Die Beklagte ist der Auffassung, die Gebühr nach Nr. 5115 VV sei nicht entstanden, da keiner der in Abs. 1 abschließend aufgezählten Tatbestände vorliege.

2 Aus den Gründen

Die zulässige Klage ist unbegründet.

Der Kläger hat keinen Anspruch auf Freistellung von der anwaltlichen Gebührenrechnung auch in Höhe der nach Nr. 5115 VV entstandenen Gebühr i.H.v. 135,00 EUR zuzüglich Mehrwertsteuer aus dem zwischen den Parteien geschlossenen Versicherungsvertrag.

Die Gebühr ist nicht entstanden.

Nach S. 1 gem. Nr. 5115 VV entsteht die Gebühr, wenn der Einspruch gegen den Bußgeldbescheid zurückgenommen wird.

Wenn der Kläger meint, die Nichteinlegung des Einspruchs stehe der Rücknahme des Einspruchs gegen den Bußgeldbescheid gleich, liegen die Voraussetzungen einer Analogie hier allerdings nicht vor.

Wie die Beklagte zutreffend ausführt, muss aufgrund der Formulierung des Gesetzgebers in Nr. 5115 VV einer der genannten Fälle von Abs. 1 vorliegen, was vorliegend nicht der Fall ist.

Dass hier eine planwidrige Regelungslücke vorliegt, ist nicht erkennbar.

Vielmehr hat der Gesetzgeber ausdrücklich angeordnet, dass die Gebühr dann entsteht, wenn der Einspruch gegen den Bußgeldbescheid zurückgenommen wird, nicht aber bei jedweder auf die Förderung gerichteten Tätigkeit.

3 Anmerkung

Ebenso zum Abraten eines Einspruchs gegen einen Strafbefehl: OLG Nürnberg[1] und AG Hamburg-St. Georg.[2]

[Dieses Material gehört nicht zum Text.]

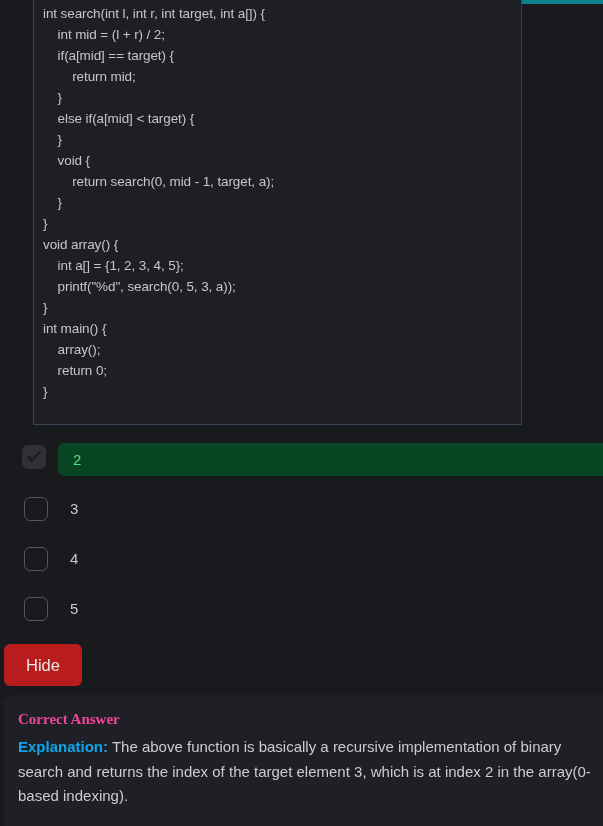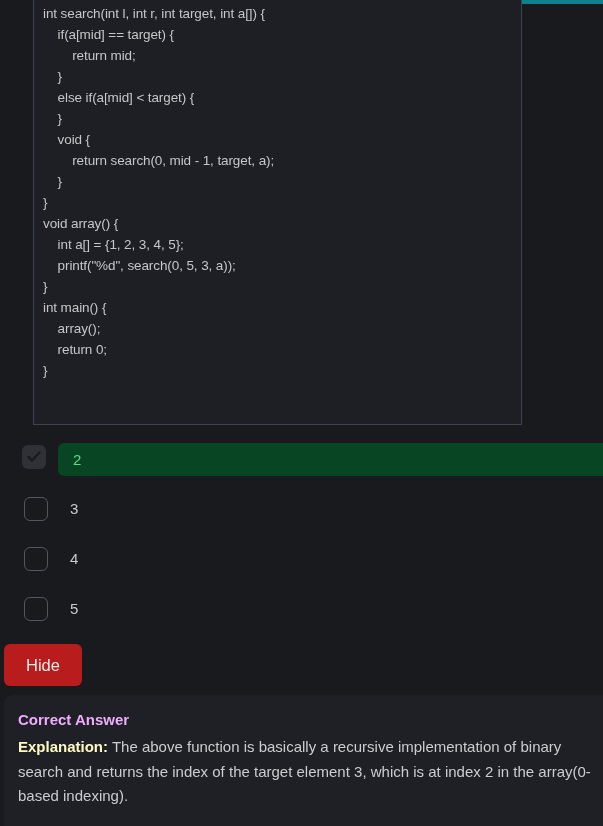"int mid = (l +" div.code-line { html: none -> <div> int mid = (l + r) / 2;</div> }
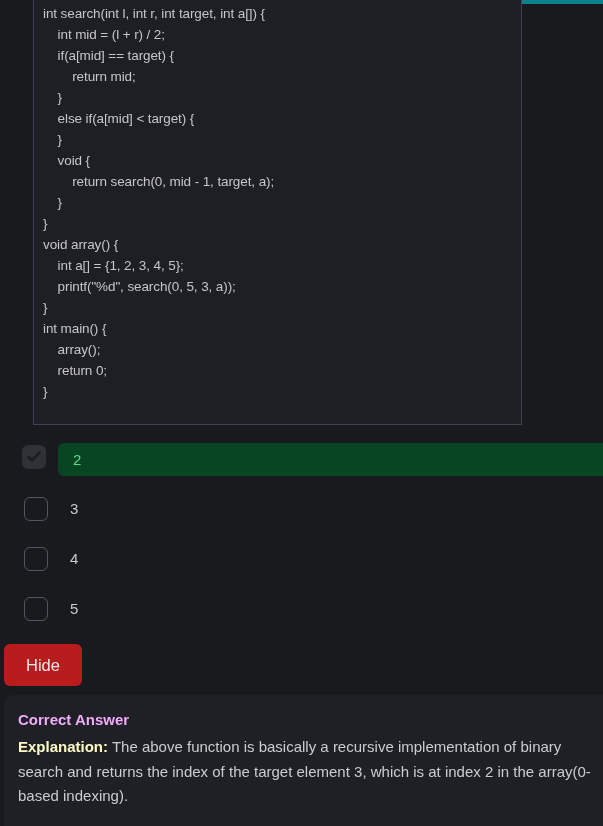"Correct Answer" .correct-title { color: #f0abfc -> #ec4899; font-family: none -> Liberation Serif, serif }
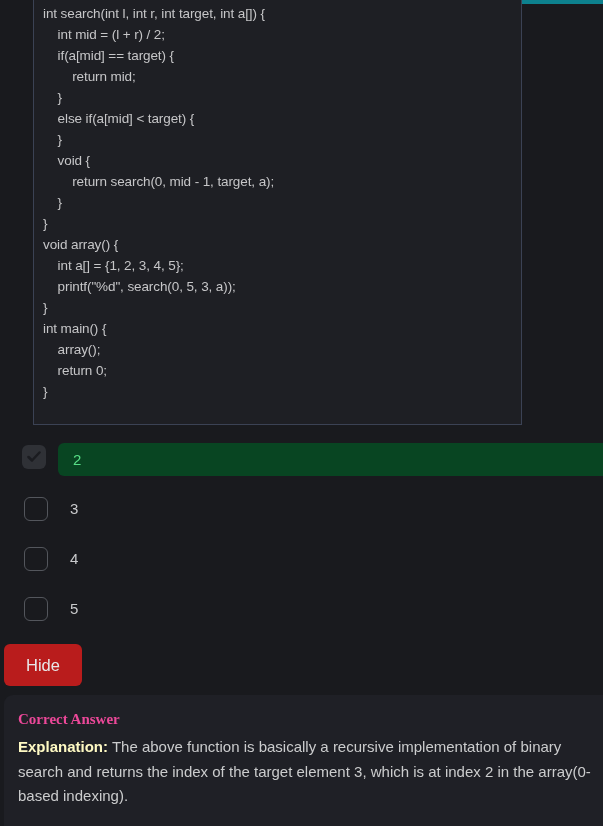"Explanation:" .explanation b { color: #fef9c3 -> #0ea5e9 }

Auch das Abraten von einem Rechtsmittel löst – im Gegensatz zur Rücknahme des Rechtsmittels – keine zusätzliche Gebühr aus.[3]

Norbert Schneider

AGS 4/2017, S. 188 - 189

[1] AGS 2009, 534 = Rpfleger 2009, 645 = RVGreport 2009, 464 = StRR 2010, 115.
[2] AGS 2015, 70 = zfs 2015, 228 = NJW-Spezial 2015, 123 = RVGreport 2015, 143.
[3] AnwK-RVG/N. Schneider, 8. Aufl., Nr. 4141 Rn 143.